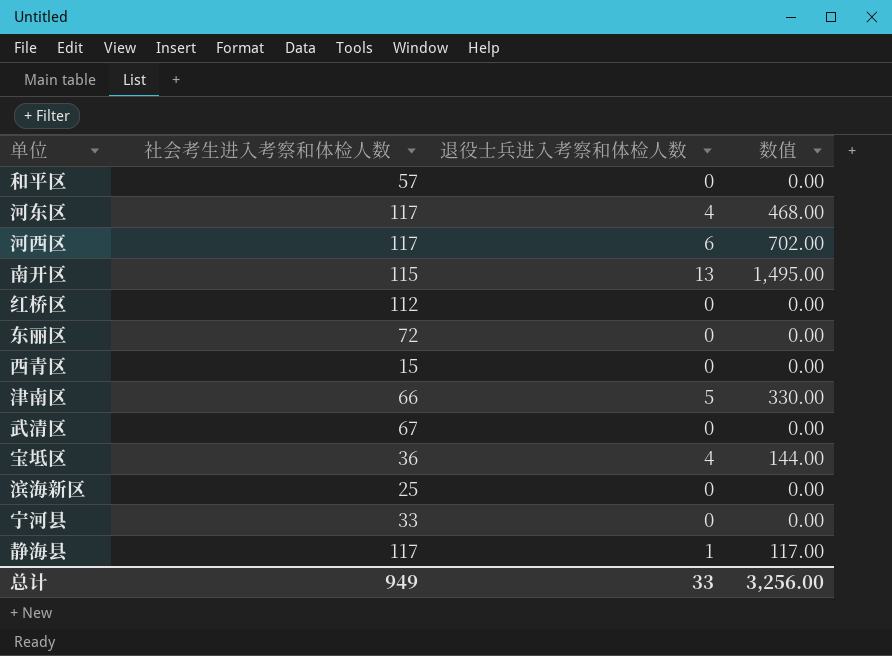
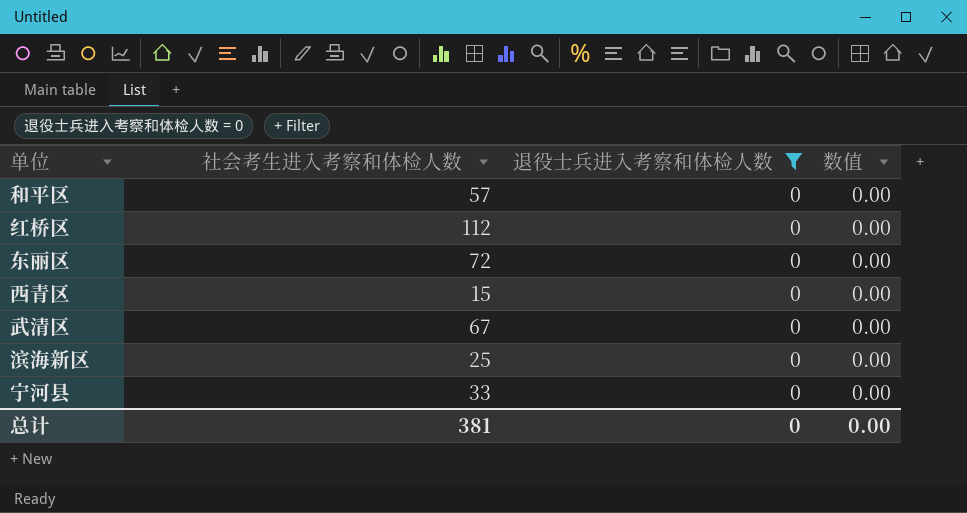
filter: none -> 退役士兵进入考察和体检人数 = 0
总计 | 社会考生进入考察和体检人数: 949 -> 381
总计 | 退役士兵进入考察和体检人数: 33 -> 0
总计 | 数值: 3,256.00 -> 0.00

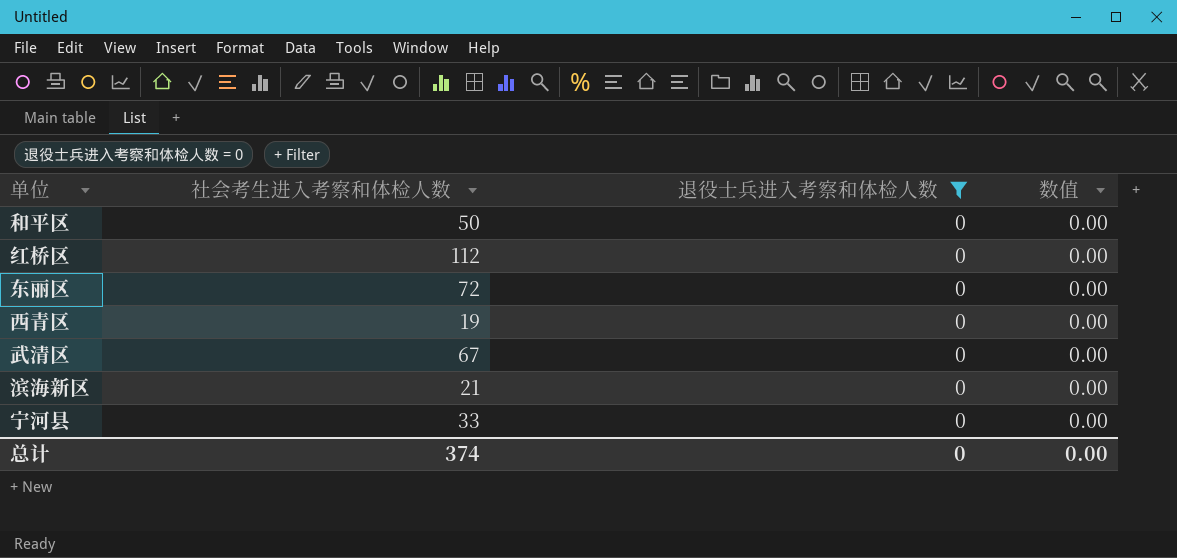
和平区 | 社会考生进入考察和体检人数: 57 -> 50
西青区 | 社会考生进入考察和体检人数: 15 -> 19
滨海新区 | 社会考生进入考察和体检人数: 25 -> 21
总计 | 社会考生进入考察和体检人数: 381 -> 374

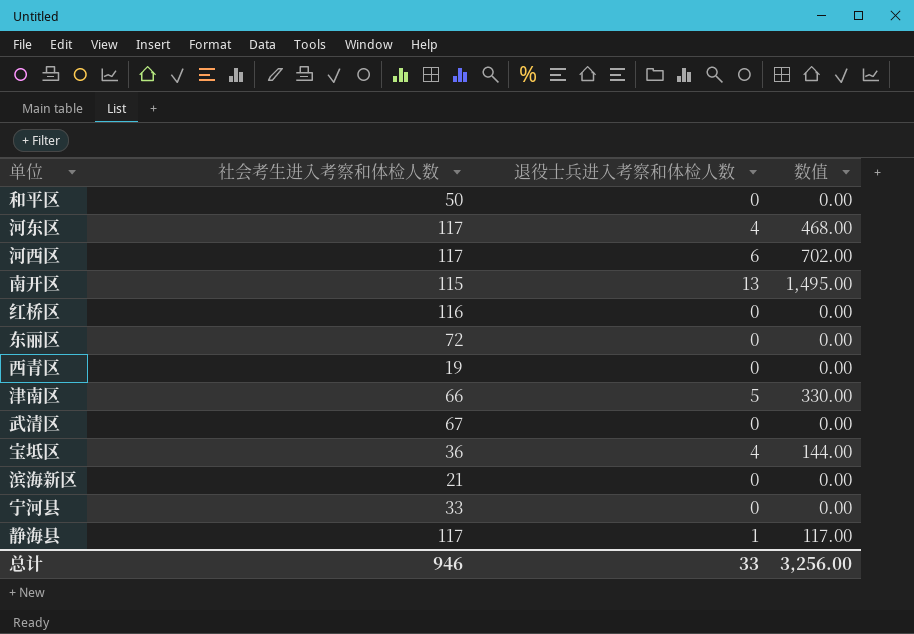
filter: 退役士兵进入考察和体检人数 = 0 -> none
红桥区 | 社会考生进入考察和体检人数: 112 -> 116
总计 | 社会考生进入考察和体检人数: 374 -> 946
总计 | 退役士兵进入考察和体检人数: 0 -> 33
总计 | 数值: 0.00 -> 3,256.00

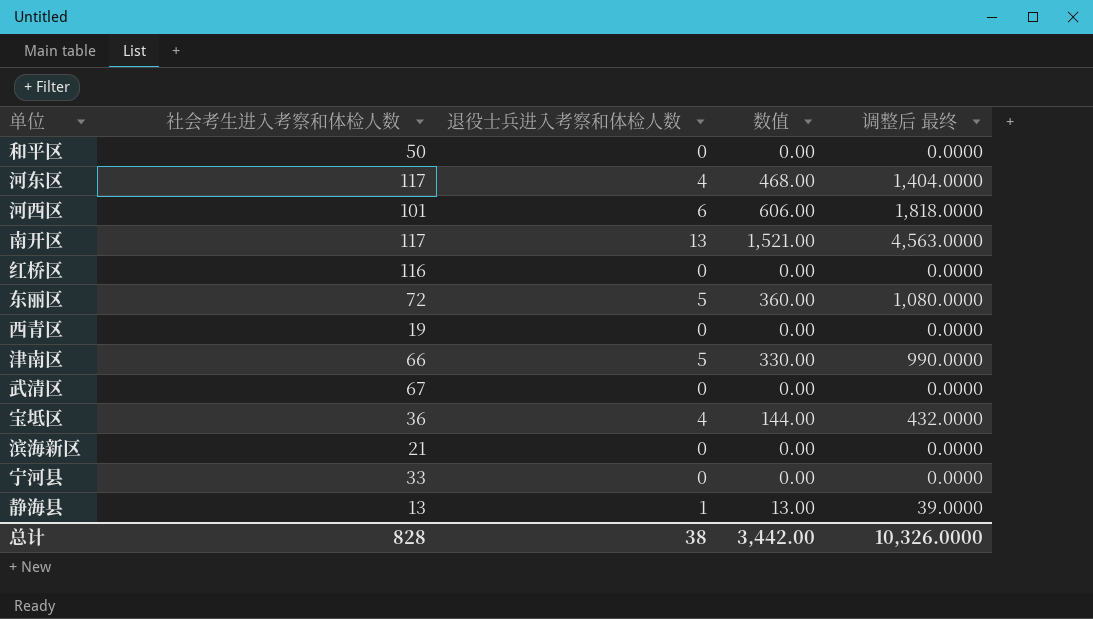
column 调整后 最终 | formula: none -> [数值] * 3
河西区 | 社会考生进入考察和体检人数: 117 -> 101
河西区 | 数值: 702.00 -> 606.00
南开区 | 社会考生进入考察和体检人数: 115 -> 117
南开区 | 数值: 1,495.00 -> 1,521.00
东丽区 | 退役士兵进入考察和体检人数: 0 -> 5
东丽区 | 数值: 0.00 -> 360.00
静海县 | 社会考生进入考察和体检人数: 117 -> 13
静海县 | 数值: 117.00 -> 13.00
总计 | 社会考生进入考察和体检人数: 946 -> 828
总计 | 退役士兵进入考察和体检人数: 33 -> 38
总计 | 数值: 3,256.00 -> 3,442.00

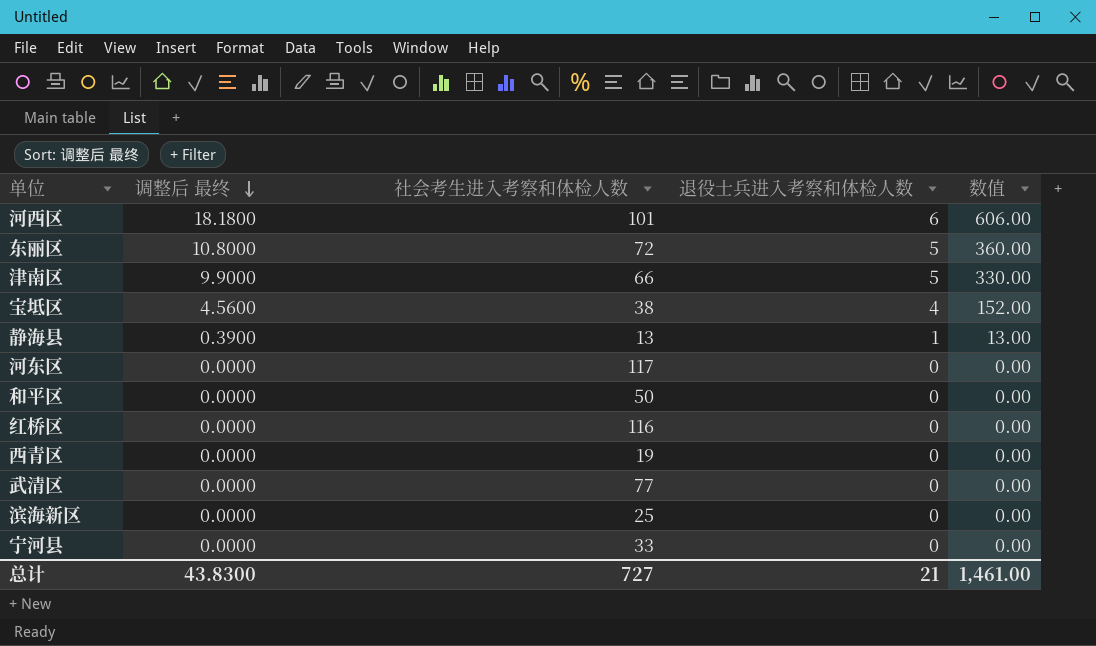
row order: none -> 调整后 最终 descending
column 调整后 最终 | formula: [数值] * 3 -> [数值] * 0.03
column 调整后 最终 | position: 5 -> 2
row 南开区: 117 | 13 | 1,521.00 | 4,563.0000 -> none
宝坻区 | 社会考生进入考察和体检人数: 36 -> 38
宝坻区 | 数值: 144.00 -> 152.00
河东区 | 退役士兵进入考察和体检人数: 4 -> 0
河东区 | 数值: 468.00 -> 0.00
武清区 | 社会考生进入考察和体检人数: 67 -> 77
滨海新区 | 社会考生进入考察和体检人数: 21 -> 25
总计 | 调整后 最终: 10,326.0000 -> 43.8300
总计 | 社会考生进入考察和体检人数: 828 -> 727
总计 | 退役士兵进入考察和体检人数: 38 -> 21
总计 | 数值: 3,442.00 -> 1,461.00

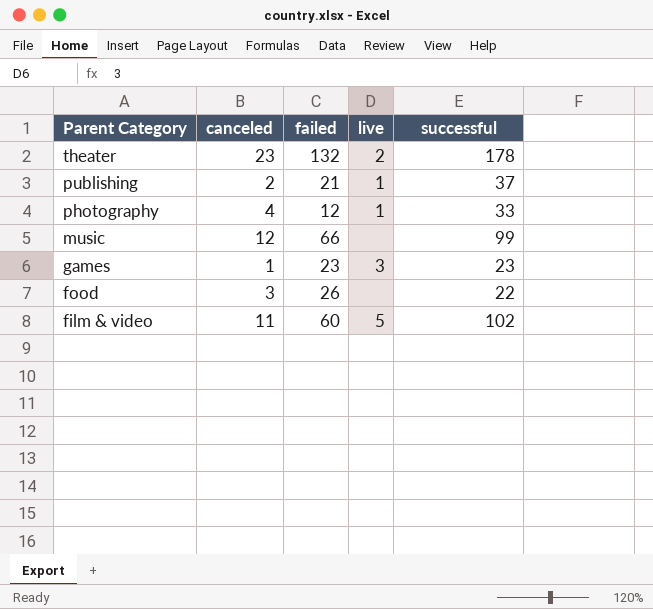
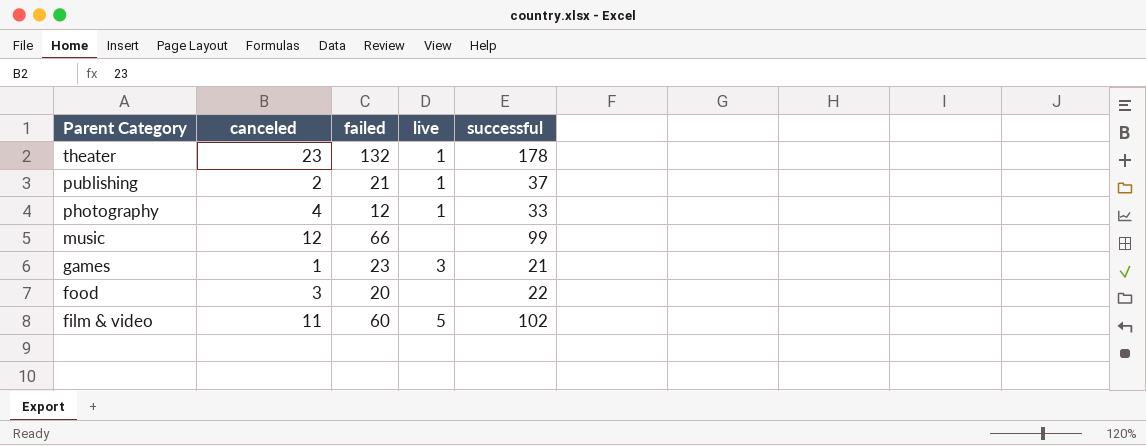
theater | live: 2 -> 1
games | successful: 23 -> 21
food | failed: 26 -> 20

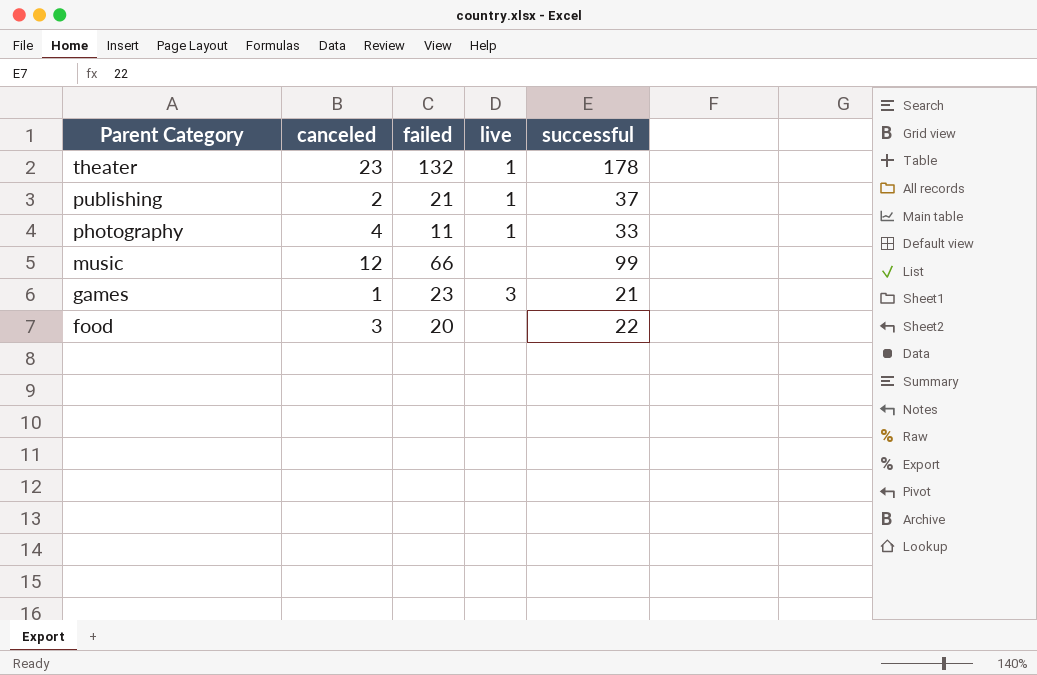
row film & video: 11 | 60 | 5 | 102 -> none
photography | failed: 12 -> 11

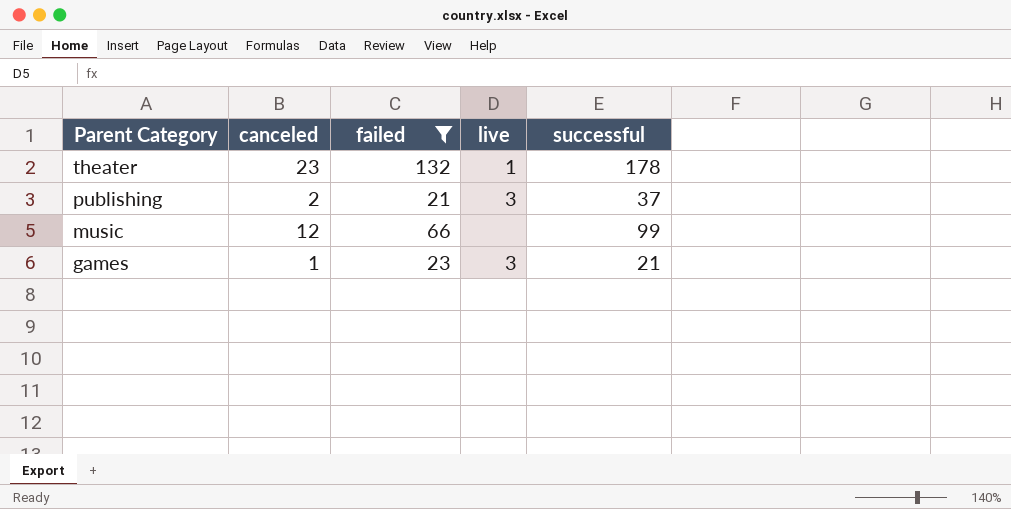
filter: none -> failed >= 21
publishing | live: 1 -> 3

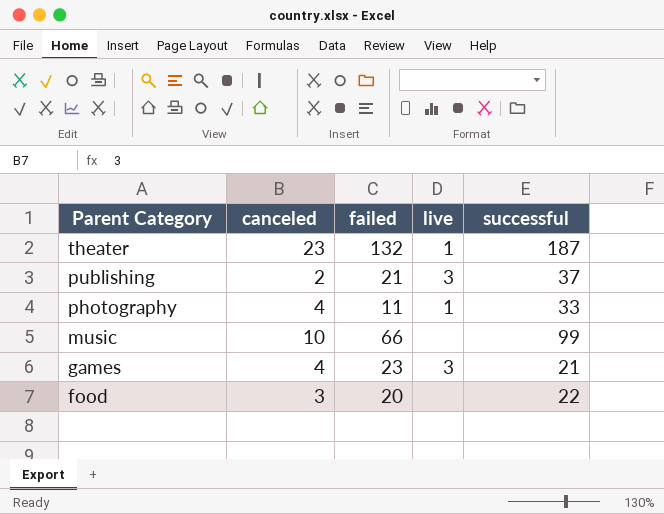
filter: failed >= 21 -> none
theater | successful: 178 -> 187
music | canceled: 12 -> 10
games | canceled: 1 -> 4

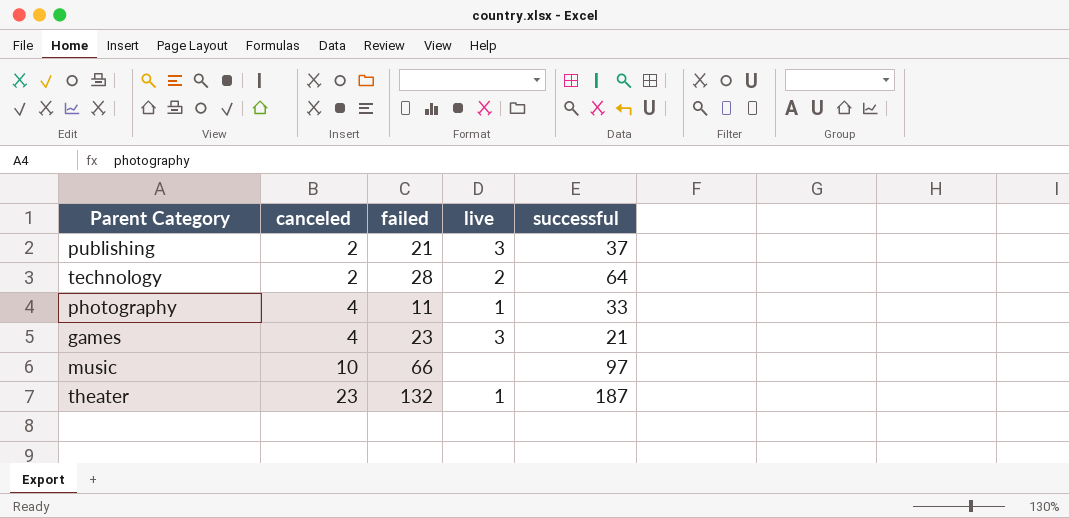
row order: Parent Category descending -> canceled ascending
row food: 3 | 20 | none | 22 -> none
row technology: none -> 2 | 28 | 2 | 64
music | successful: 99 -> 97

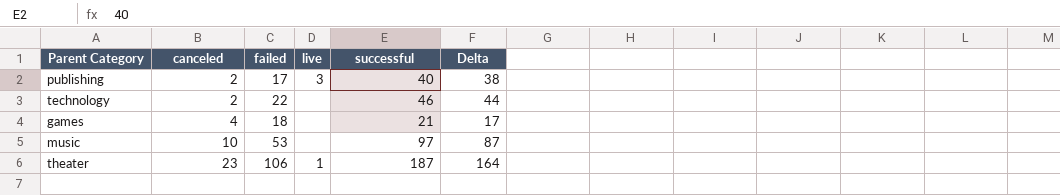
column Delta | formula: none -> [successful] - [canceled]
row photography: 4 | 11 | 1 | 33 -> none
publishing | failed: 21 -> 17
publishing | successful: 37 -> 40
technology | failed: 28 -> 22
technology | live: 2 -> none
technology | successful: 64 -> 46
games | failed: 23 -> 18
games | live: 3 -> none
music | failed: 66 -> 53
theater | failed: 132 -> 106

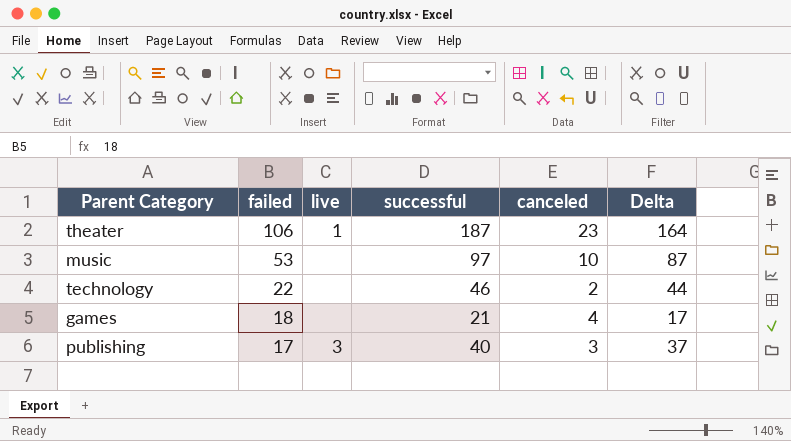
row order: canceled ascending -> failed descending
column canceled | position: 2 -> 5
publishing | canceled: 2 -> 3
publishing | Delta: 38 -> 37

THE TASK:
Restate the records above in full, word for word. Keep pictures out.

RESULT OF THE TASK:
filter: none -> 退役士兵进入考察和体检人数 = 0
总计 | 社会考生进入考察和体检人数: 949 -> 381
总计 | 退役士兵进入考察和体检人数: 33 -> 0
总计 | 数值: 3,256.00 -> 0.00

和平区 | 社会考生进入考察和体检人数: 57 -> 50
西青区 | 社会考生进入考察和体检人数: 15 -> 19
滨海新区 | 社会考生进入考察和体检人数: 25 -> 21
总计 | 社会考生进入考察和体检人数: 381 -> 374

filter: 退役士兵进入考察和体检人数 = 0 -> none
红桥区 | 社会考生进入考察和体检人数: 112 -> 116
总计 | 社会考生进入考察和体检人数: 374 -> 946
总计 | 退役士兵进入考察和体检人数: 0 -> 33
总计 | 数值: 0.00 -> 3,256.00

column 调整后 最终 | formula: none -> [数值] * 3
河西区 | 社会考生进入考察和体检人数: 117 -> 101
河西区 | 数值: 702.00 -> 606.00
南开区 | 社会考生进入考察和体检人数: 115 -> 117
南开区 | 数值: 1,495.00 -> 1,521.00
东丽区 | 退役士兵进入考察和体检人数: 0 -> 5
东丽区 | 数值: 0.00 -> 360.00
静海县 | 社会考生进入考察和体检人数: 117 -> 13
静海县 | 数值: 117.00 -> 13.00
总计 | 社会考生进入考察和体检人数: 946 -> 828
总计 | 退役士兵进入考察和体检人数: 33 -> 38
总计 | 数值: 3,256.00 -> 3,442.00

row order: none -> 调整后 最终 descending
column 调整后 最终 | formula: [数值] * 3 -> [数值] * 0.03
column 调整后 最终 | position: 5 -> 2
row 南开区: 117 | 13 | 1,521.00 | 4,563.0000 -> none
宝坻区 | 社会考生进入考察和体检人数: 36 -> 38
宝坻区 | 数值: 144.00 -> 152.00
河东区 | 退役士兵进入考察和体检人数: 4 -> 0
河东区 | 数值: 468.00 -> 0.00
武清区 | 社会考生进入考察和体检人数: 67 -> 77
滨海新区 | 社会考生进入考察和体检人数: 21 -> 25
总计 | 调整后 最终: 10,326.0000 -> 43.8300
总计 | 社会考生进入考察和体检人数: 828 -> 727
总计 | 退役士兵进入考察和体检人数: 38 -> 21
总计 | 数值: 3,442.00 -> 1,461.00

theater | live: 2 -> 1
games | successful: 23 -> 21
food | failed: 26 -> 20

row film & video: 11 | 60 | 5 | 102 -> none
photography | failed: 12 -> 11

filter: none -> failed >= 21
publishing | live: 1 -> 3

filter: failed >= 21 -> none
theater | successful: 178 -> 187
music | canceled: 12 -> 10
games | canceled: 1 -> 4

row order: Parent Category descending -> canceled ascending
row food: 3 | 20 | none | 22 -> none
row technology: none -> 2 | 28 | 2 | 64
music | successful: 99 -> 97

column Delta | formula: none -> [successful] - [canceled]
row photography: 4 | 11 | 1 | 33 -> none
publishing | failed: 21 -> 17
publishing | successful: 37 -> 40
technology | failed: 28 -> 22
technology | live: 2 -> none
technology | successful: 64 -> 46
games | failed: 23 -> 18
games | live: 3 -> none
music | failed: 66 -> 53
theater | failed: 132 -> 106

row order: canceled ascending -> failed descending
column canceled | position: 2 -> 5
publishing | canceled: 2 -> 3
publishing | Delta: 38 -> 37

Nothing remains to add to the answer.